M. K.: - Czy naprawdę sądzisz, że lekarze czołowych klubów piłkarskich w Europie kierują do mnie zawodników na leczenie tylko dlatego, że opowiadam historie o cudownym uzdrowieniu? Moja metoda nazywa się „serbskie voodoo”, a mój dziadek jest Hindusem z Peru, ale na tym kończy się tajemnica. Czasami pacjenci są nawet rozczarowani: „Nie zapalasz świec, nie modlisz się, nie tańczysz, nie śpiewasz?” Ale z wykształcenia jestem mistrzem farmacji, a nie babcią ze wsi. Wyleczyłem dziesiątki piłkarzy i to jest najlepszy dowód.

Kontuzje nóg mają też biznesmeni i politycy. Przychodzą do ciebie?

M. K.: - Oczywiście. Ale od razu ich pytam: „Czy jesteście gotowi, aby po sesji terapii elektromagnetycznej dziesięć razy biegać po stadionie?” To natychmiast dezorientuje wszystkich. Trening po masażu ma ogromne znaczenie, w przeciwnym razie nie nastąpi regeneracja mięśni. Nawet koszykarze nie mogą tego zrobić, ale piłkarze mają mocne nogi. Trzeba dużo biegać - rano, po południu i wieczorem dopiero wtedy wyleczone rany już się nie dadzą. Moim pacjentem może zostać tylko osoba, która od dłuższego czasu aktywnie uprawia sport.

„Ciało jest jak samochód”

Czego jeszcze używasz oprócz łożyska i elektryczności?

M. K.: - Własne ręce. Bardzo ważne jest dla mnie skoncentrowanie się podczas wcierania maści w nogę. Czasami sam pacjent daje mi impuls, a potem znacznie szybciej leczę ranę. Jeśli nie mogę się skoncentrować, tego dnia nie pracuję.

Maryana zabiera mnie do pokoju, w którym odbywają się sesje masażu. Zwykła kanapa, jak w każdym gabinecie lekarskim, urządzenie do impulsów elektromagnetycznych, butelki z maścią. I puszkę z kulką, jak na dezodorant - z jej pomocą wciera maść w zawodników. Z pozoru wszystko jest całkowicie normalne, chociaż mistycyzm pompuje na ścianie kalendarz Majów, a także suszony wąż - prezenty od wdzięcznych pacjentów z Ameryki Południowej.

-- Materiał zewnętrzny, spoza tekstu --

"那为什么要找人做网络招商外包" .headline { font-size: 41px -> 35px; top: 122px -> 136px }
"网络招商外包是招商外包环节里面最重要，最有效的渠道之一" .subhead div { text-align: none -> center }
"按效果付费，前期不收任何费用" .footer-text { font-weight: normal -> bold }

Jak legalna jest twoja praktyka? Dlaczego zostałeś umieszczony na liście poszukiwanych?

M. K.: - Pracuję legalnie i płacę wszystkie podatki. Tak, miałem problemy z lekarzami, którzy nie lubią mojej metody, i zwrócili na mnie policję. Jeśli jestem szarlatanem, to dlaczego co roku coraz więcej piłkarzy zwraca się do mnie o pomoc? Po mistrzostwach Europy w piłce nożnej dzwonił mój telefon.

Ciało ludzkie ma wiele możliwości, ciało jest jak samochód: ważna jest tam nie tylko fizyka, ale i mechanika. Nie dokonuję cudów, a jedynie przyspieszam proces regeneracji tkanek i mięśni. Co najważniejsze, moja kuracja nie pozostawia blizn na ciele.

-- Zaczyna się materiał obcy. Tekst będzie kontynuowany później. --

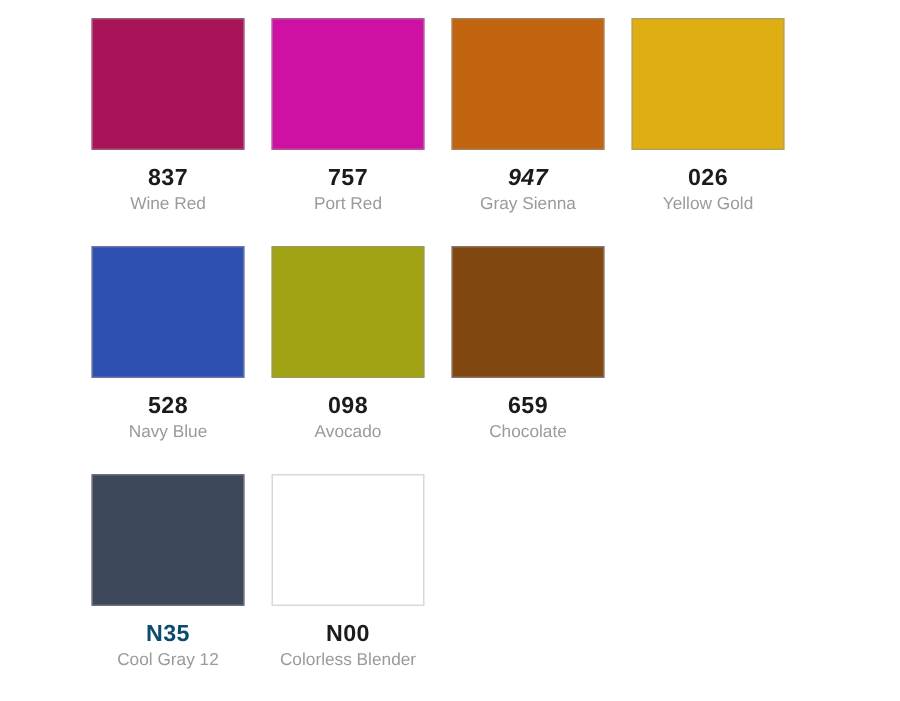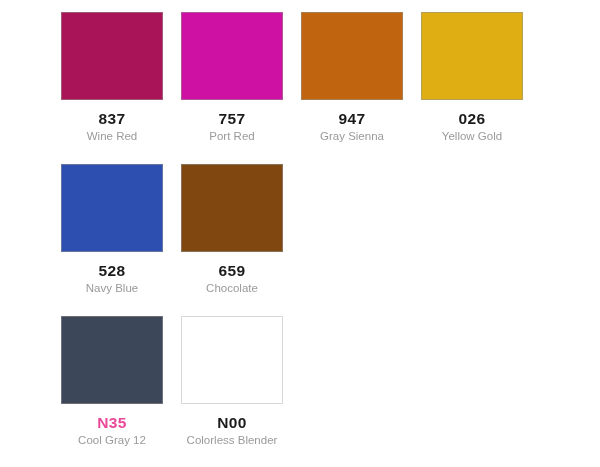"947" div.swatch-code { font-style: none -> italic }
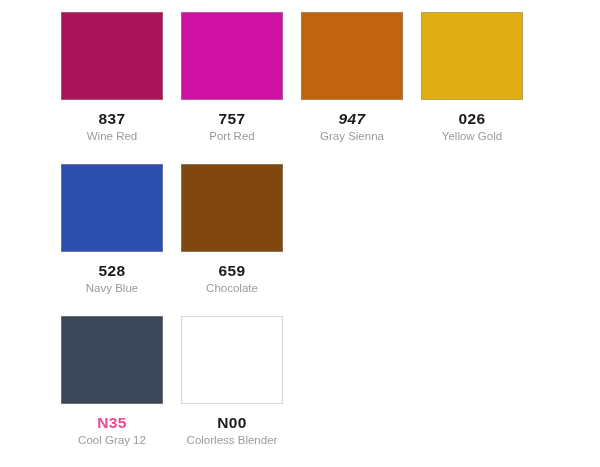"098" div.swatch-cell { html: none -> <div> <div></div> <div>098</div> <div>Avocado</div> </div> }
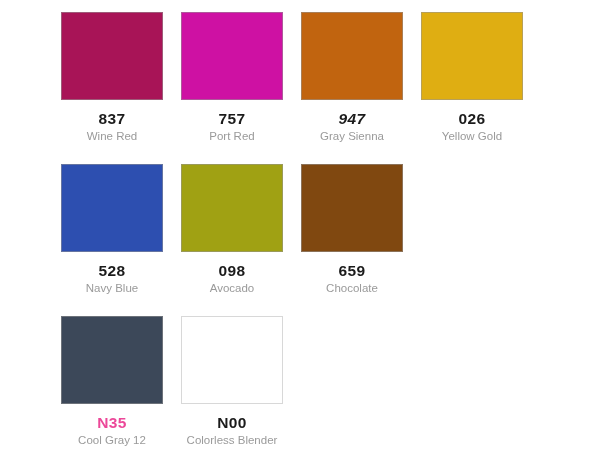"N35" div.swatch-code { color: #ec4899 -> #0c4a6e }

Więc po co ukrywać twarz przed prasą?

M. K.: - Po co mi popularność? Nie jestem aktorką ani piosenkarką: chcę wyjechać na wakacje i pojawić się na ulicy bez podpisywania autografów. Ważne jest moje leczenie, a nie wygląd.

Czy kontaktowali się z tobą także rosyjscy piłkarze?

M. K.: - Oczywiście.

A co, Arszawin tu przyjechał?

M. K.: - (śmiech) Nie, nie było go tutaj. Ale rozmawiałem na przykład z Denisem Kolodinem z Dynama Moskwa, Yuri Mamaevem (teraz na korzyść Luch-Energia Vladivostok. - wyd.). I nie tylko z nimi! Współpracowałem z klubami z Ukrainy, Kazachstanu i Azerbejdżanu. Swoją drogą, chciałbym otworzyć całą klinikę, ucząc lekarzy mojej metody. Ale to wymaga pieniędzy. Czy myślisz, że można przekonać Gazprom, aby został moim sponsorem?

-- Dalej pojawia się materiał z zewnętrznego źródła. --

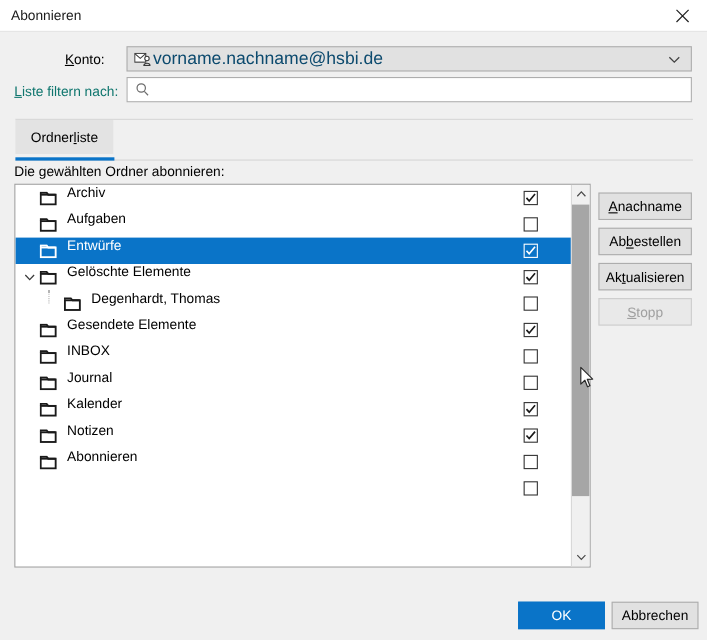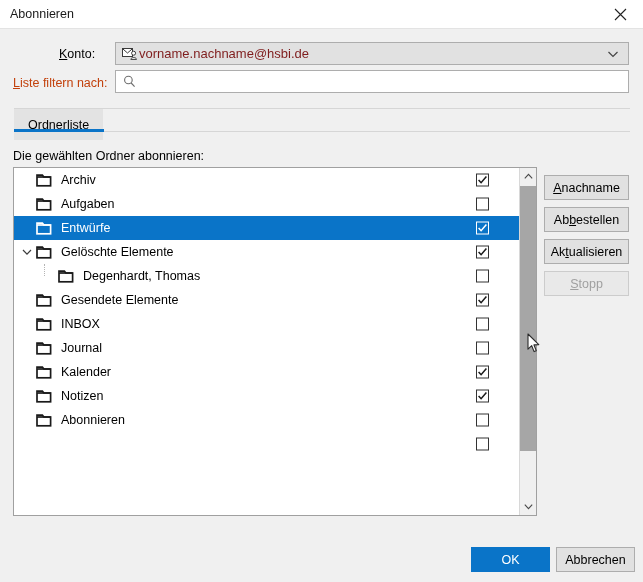"vorname.nachname@hsbi.de" .combo-text { color: #7f1d1d -> #0c4a6e; font-size: 13px -> 16px }
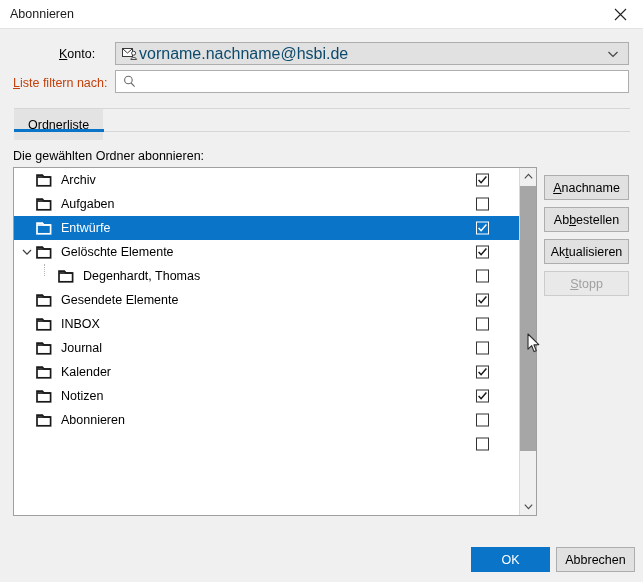"Liste filtern nach:" .label.dim { color: #c2410c -> #0f766e }
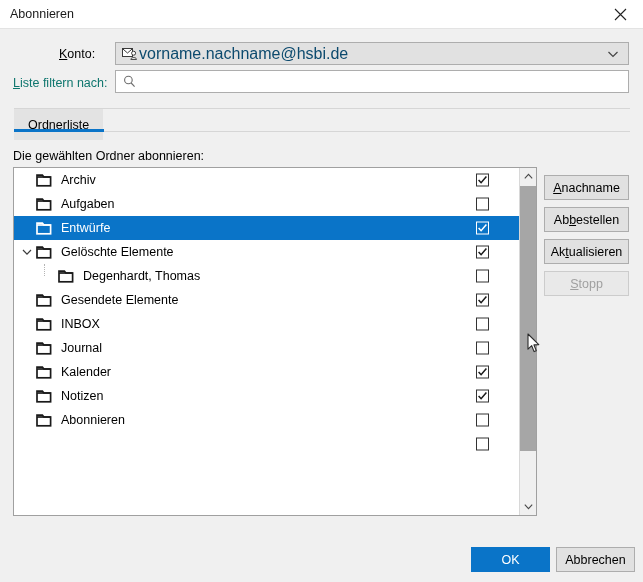"Ordner" .tabstrip { height: 24px -> 38px }
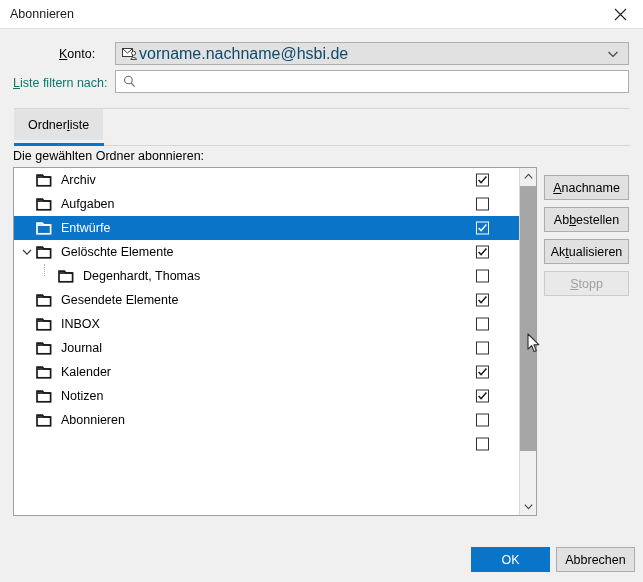"Archiv" .row { align-items: center -> none }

- Tylko jeśli ich kierownictwo kontuzje nogi podczas gry w piłkę nożną

M. K.: - Niech Bóg da im zdrowie, ale jeśli już - niech przyjdą. Rozumiem, zarówno tobie, jak i wielu innym trudno w to uwierzyć: tutaj kobieta wzięła i wymyśliła cudowną maść z ludzkiego łożyska. Udało mi się jednak wyleczyć 100% zawodników, którzy zwrócili się do mnie o pomoc. Bez takiego wyniku rzuciłbym pracę.